One small study that focused on ivermectin did not find benefit in patients with mild COVID-19.
Other monoclonal antibodies are yielding good outcomes for COVID-19 patients. Late last year, the US Food and Drug Administration (FDA) issued an emergency use authorization for bamlanivimab monotherapy and the casirivimab/imdevimab duo. In 2021, the FDA issued an EUA for bamlanivimab and etesevimab in combination. The guidelines panel members looked at both banlumimib monotherapy and the casirivimab/imdevimab cocktail, but the information they had was from small phase 2 studies that included low-risk as well as high-risk patients.
However, more recent data has been released about bamlanivimab/etisevimab, which the panel has found useful. “Now it’s coming from a large phase 3 clinical trial that included more than 1000 participants, and all of those patients were at a high risk of developing severe COVID-19,” said Rajesh Gandhi, MD, professor of medicine at Harvard Medical School and director of HIV Clinical Services and Education at Massachusetts General Hospital.
The panel members saw there was a significantly reduced rate of hospitalization and death in patients who took bamlanivimab/etisevimab, leading them to suggest the drug cocktail for “outpatients who have mild to moderate disease who are at high risk for progression to severe disease,” Gandhi said.
It’s possible that bamlanivimab alone could benefit patients, but a 2020 study found no real benefit and Gandhi maintained that there is not yet enough information to issue a recommendation. “By the time patients are sick enough to be in the hospital, it may be that the window of opportunity [has] closed for bamlanivimab,” he said.
Indeed, a key to using bamlanivimab might be during the early onset of COVID-19.
Gandhi pointed out that variants may change the calculus for therapies. The B.117 variant, which was first reported out of the UK, is susceptible to the antibodies, he said. However, other variants from South Africa, California, and New York are—at least in laboratories—less susceptible to some of the antibodies.
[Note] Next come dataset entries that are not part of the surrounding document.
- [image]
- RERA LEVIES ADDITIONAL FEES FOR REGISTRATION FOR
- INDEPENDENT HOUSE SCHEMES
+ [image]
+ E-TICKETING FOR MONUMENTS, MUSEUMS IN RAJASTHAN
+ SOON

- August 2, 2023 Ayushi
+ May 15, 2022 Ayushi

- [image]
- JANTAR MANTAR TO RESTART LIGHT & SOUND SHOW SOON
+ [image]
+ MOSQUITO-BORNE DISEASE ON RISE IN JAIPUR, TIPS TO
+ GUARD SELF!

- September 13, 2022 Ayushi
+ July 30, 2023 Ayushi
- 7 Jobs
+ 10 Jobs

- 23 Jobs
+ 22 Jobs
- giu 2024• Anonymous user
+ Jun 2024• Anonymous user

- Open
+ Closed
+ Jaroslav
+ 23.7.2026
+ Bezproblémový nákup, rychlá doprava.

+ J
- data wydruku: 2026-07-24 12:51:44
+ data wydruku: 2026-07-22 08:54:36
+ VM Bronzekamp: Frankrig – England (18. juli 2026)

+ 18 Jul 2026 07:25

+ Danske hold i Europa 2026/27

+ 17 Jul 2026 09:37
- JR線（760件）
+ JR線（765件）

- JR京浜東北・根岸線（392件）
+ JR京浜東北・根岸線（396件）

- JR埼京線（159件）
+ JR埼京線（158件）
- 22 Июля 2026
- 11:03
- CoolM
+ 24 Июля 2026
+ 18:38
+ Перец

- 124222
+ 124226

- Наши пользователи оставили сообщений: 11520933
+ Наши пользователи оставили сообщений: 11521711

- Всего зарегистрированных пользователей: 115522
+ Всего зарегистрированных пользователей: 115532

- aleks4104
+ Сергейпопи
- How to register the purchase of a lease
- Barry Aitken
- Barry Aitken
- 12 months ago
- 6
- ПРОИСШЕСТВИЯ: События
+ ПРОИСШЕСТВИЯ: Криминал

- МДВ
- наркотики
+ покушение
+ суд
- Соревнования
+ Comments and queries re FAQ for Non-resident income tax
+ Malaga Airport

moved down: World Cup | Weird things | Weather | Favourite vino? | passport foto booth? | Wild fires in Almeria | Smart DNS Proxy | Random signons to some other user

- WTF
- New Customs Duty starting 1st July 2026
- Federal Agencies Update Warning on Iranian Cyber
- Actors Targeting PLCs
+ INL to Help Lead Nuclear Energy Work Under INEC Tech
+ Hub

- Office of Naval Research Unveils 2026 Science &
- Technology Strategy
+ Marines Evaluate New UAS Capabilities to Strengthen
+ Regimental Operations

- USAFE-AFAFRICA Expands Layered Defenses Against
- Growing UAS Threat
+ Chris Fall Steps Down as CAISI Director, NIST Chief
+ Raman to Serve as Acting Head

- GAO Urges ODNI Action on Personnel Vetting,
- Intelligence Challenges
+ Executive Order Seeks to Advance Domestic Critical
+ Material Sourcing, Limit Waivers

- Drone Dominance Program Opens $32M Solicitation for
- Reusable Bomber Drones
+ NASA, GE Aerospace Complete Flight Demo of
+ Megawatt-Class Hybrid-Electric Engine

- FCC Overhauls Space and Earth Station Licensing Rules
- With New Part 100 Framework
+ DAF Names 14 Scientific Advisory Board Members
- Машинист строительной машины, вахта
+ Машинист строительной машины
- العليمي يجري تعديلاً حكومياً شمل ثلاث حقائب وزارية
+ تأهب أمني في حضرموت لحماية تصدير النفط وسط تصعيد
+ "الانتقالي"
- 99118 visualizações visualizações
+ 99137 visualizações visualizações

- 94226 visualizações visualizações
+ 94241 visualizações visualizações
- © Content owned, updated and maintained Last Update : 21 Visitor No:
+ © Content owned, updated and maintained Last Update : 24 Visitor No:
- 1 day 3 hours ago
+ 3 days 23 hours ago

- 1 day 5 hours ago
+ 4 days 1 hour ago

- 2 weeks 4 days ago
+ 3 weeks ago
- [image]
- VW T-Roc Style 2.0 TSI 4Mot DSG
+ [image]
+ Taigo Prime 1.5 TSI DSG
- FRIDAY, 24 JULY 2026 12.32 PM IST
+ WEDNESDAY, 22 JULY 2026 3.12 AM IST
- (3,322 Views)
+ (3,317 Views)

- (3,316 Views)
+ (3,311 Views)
Because of this, the U.S. Department of Health and Human Services’ Office of the Assistant Secretary for Preparedness and Response (ASPR) is not distributing bamlanivimab in California, Arizona, and Nevada due to the proliferation of variants in those locations. The IDSA panel will continue to track local data around variants and may modify therapy recommendations if necessary.
While the SARS-CoV-2 pandemic hopefully will wind down in 2021, the therapies it yields could pay off down the line. “If we can develop antivirals or anti-inflammatories that work against this coronavirus, it... will put us in a better place for future pandemics,” Gandhi said. And while Bhimraj pointed out that none of the therapies currently used represents a game changer in the vein of penicillin, incrementally they have an impact on the disease burden.
Next, Bhimraj and Gandhi would like to see antiviral medications that can be administered orally in order to alleviate the hassle of intravenous administration. “Having a broad spectrum antiviral that targets RNA viruses that can be given as a pill—even to prevent transmission or to treat mild outpatient [cases]—will be extremely useful,” Bhimraj said. Current studies of oral therapies look promising, he said, but the team will need to see phase 3 trial results before making recommendations.